----- Information

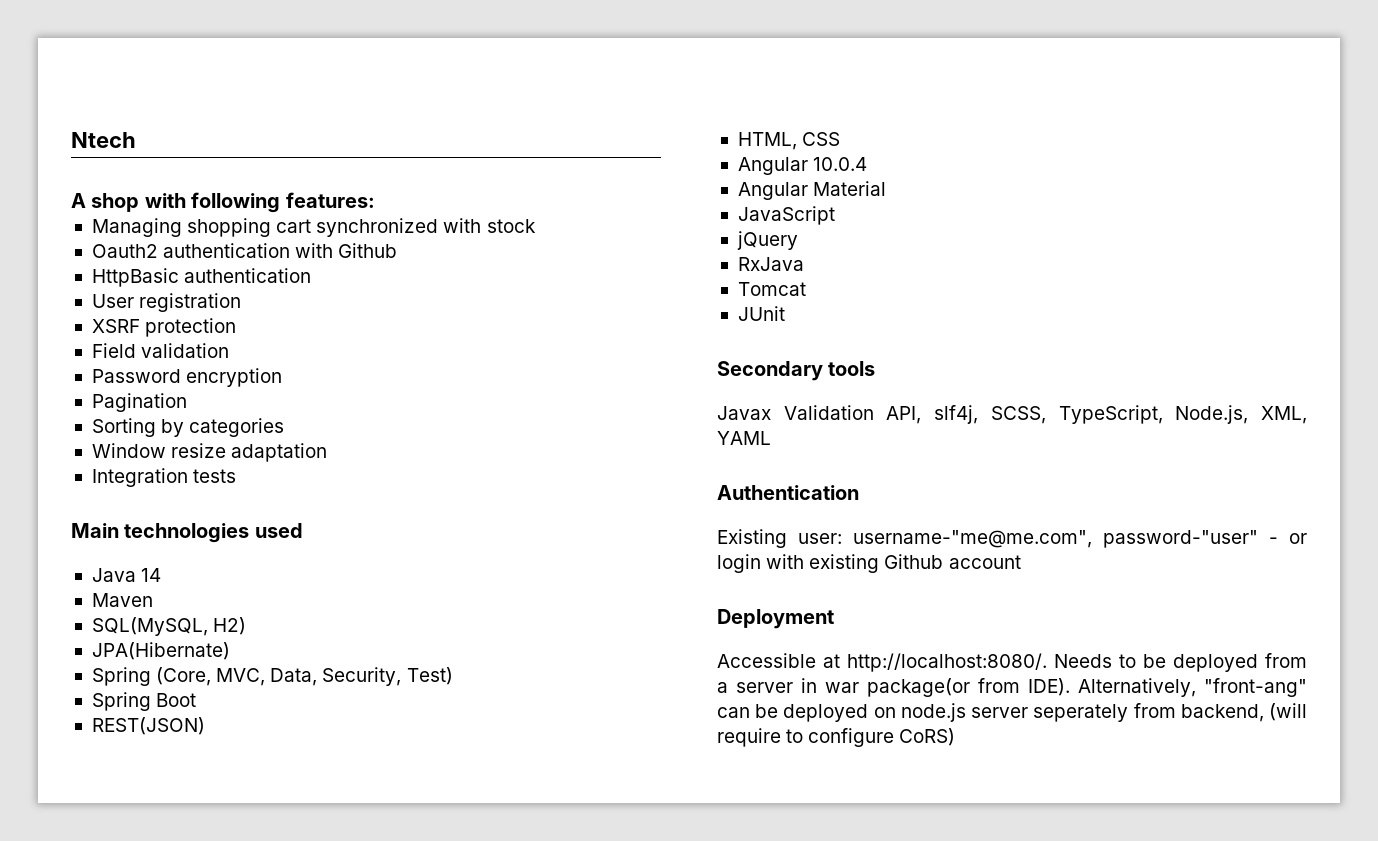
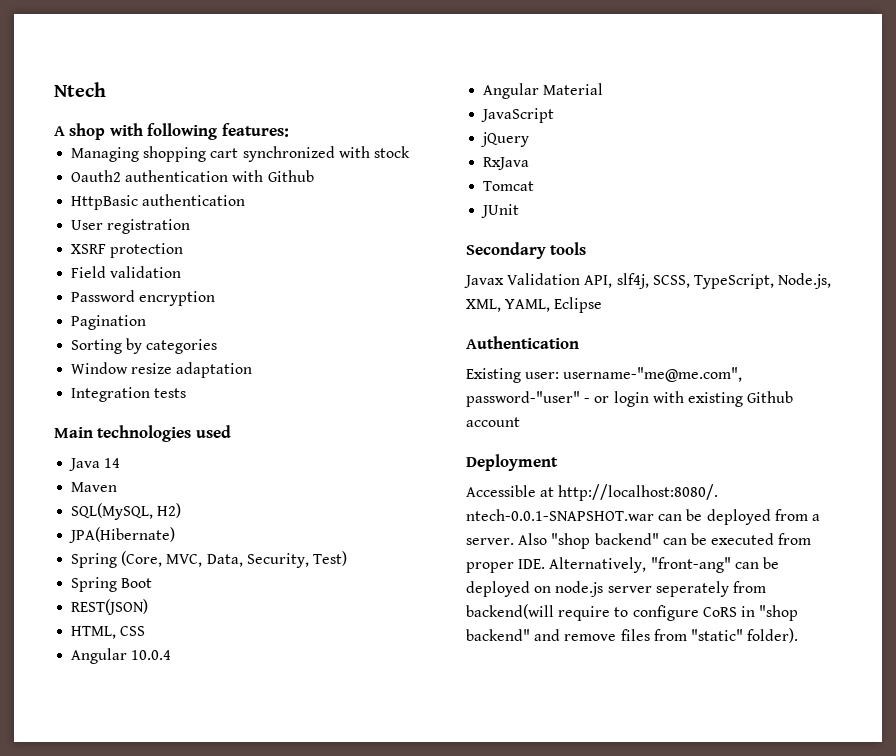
- Javax Validation API, slf4j, SCSS, TypeScript, Node.js, XML, YAML
+ Javax Validation API, slf4j, SCSS, TypeScript, Node.js, XML, YAML, Eclipse
- Accessible at http://localhost:8080/. Needs to be deployed from a server in war package(or from IDE). Alternatively, "front-ang" can be deployed on node.js server seperately from backend, (will require to configure CoRS)
+ Accessible at http://localhost:8080/. ntech-0.0.1-SNAPSHOT.war can be deployed from a server. Also "shop backend" can be executed from proper IDE. Alternatively, "front-ang" can be deployed on node.js server seperately from backend(will require to configure CoRS in "shop backend" and remove files from "static" folder).

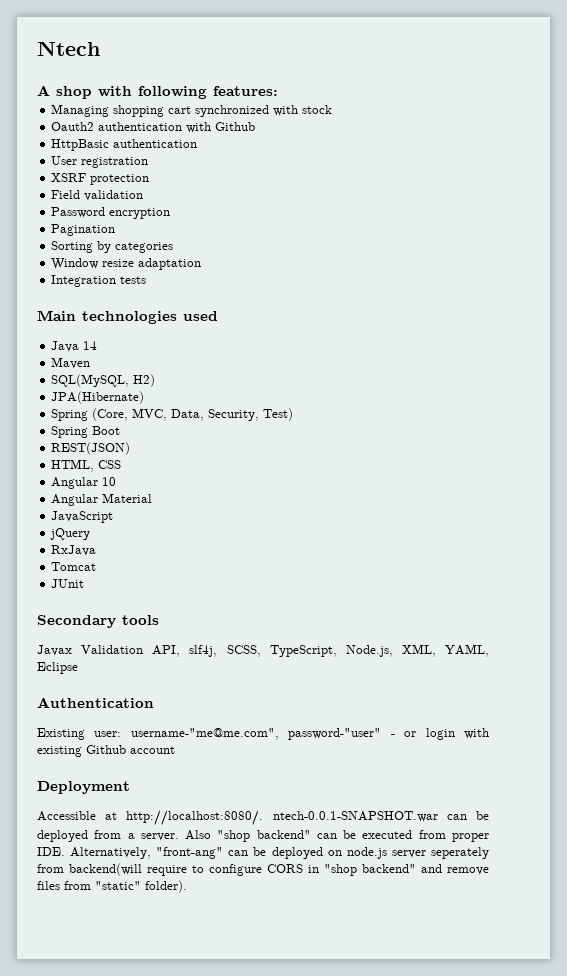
- Angular 10.0.4
+ Angular 10
- Also "shop backend" can be executed from proper IDE. Alternatively, "front-ang" can be deployed on node.js server seperately from backend(will require to configure CoRS in "shop backend" and remove files from "static" folder).
+ Also "shop backend" can be executed from proper IDE. Alternatively, "front-ang" can be deployed on node.js server seperately from backend(will require to configure CORS in "shop backend" and remove files from "static" folder).

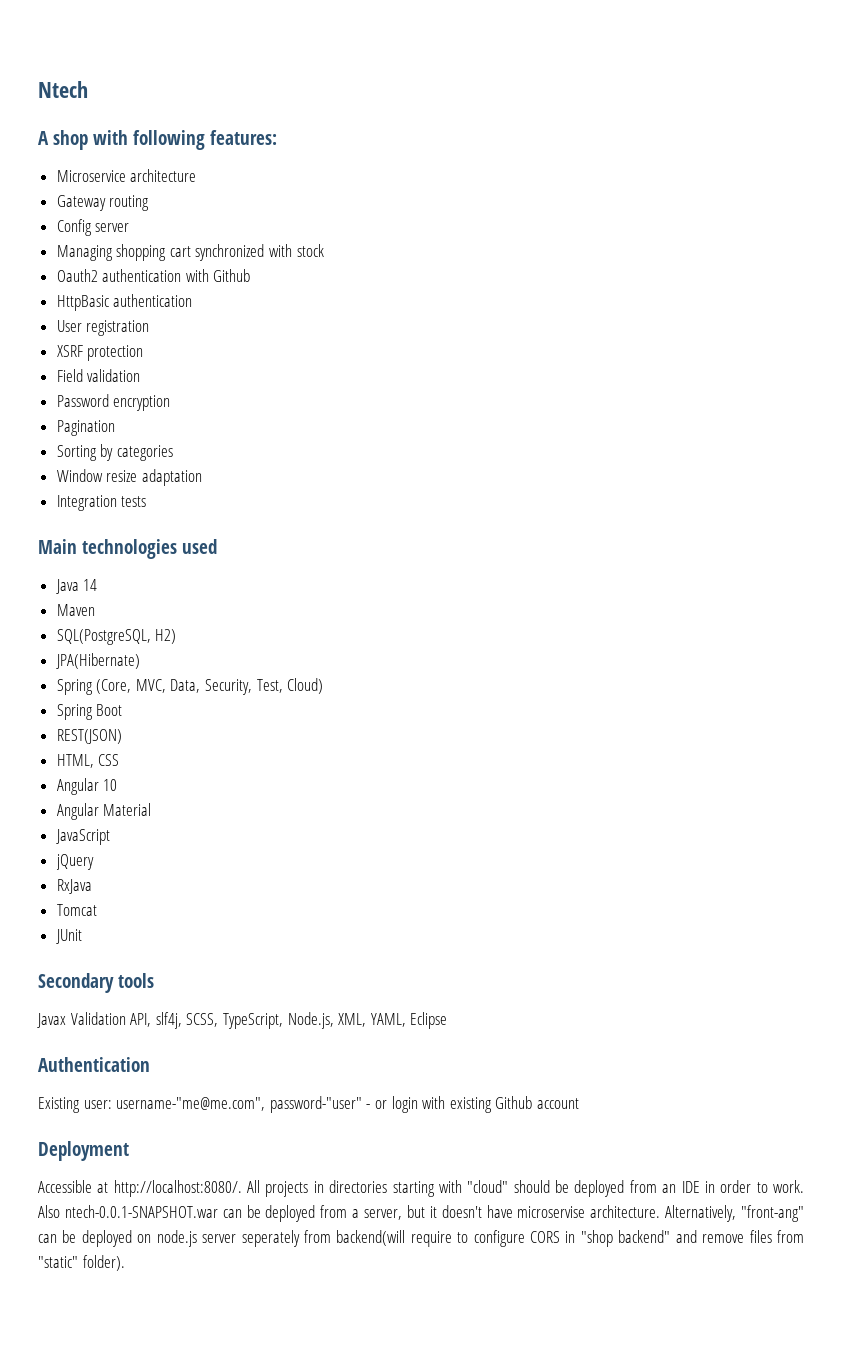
+ Microservice architecture
+ Gateway routing
+ Config server
- SQL(MySQL, H2)
+ SQL(PostgreSQL, H2)
- Spring (Core, MVC, Data, Security, Test)
+ Spring (Core, MVC, Data, Security, Test, Cloud)
- Accessible at http://localhost:8080/. ntech-0.0.1-SNAPSHOT.war can be deployed from a server. Also "shop backend" can be executed from proper IDE. Alternatively, "front-ang" can be deployed on node.js server seperately from backend(will require to configure CORS in "shop backend" and remove files from "static" folder).
+ Accessible at http://localhost:8080/. All projects in directories starting with "cloud" should be deployed from an IDE in order to work. Also ntech-0.0.1-SNAPSHOT.war can be deployed from a server, but it doesn't have microservise architecture. Alternatively, "front-ang" can be deployed on node.js server seperately from backend(will require to configure CORS in "shop backend" and remove files from "static" folder).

----------

What this task involves :: Repeat the exact lines from the first line of the data through the line containing "- Accessible at http://localhost:8080/. Needs". Nothing else, no pictures.

Response to this task ::
- Javax Validation API, slf4j, SCSS, TypeScript, Node.js, XML, YAML
+ Javax Validation API, slf4j, SCSS, TypeScript, Node.js, XML, YAML, Eclipse
- Accessible at http://localhost:8080/. Needs to be deployed from a server in war package(or from IDE). Alternatively, "front-ang" can be deployed on node.js server seperately from backend, (will require to configure CoRS)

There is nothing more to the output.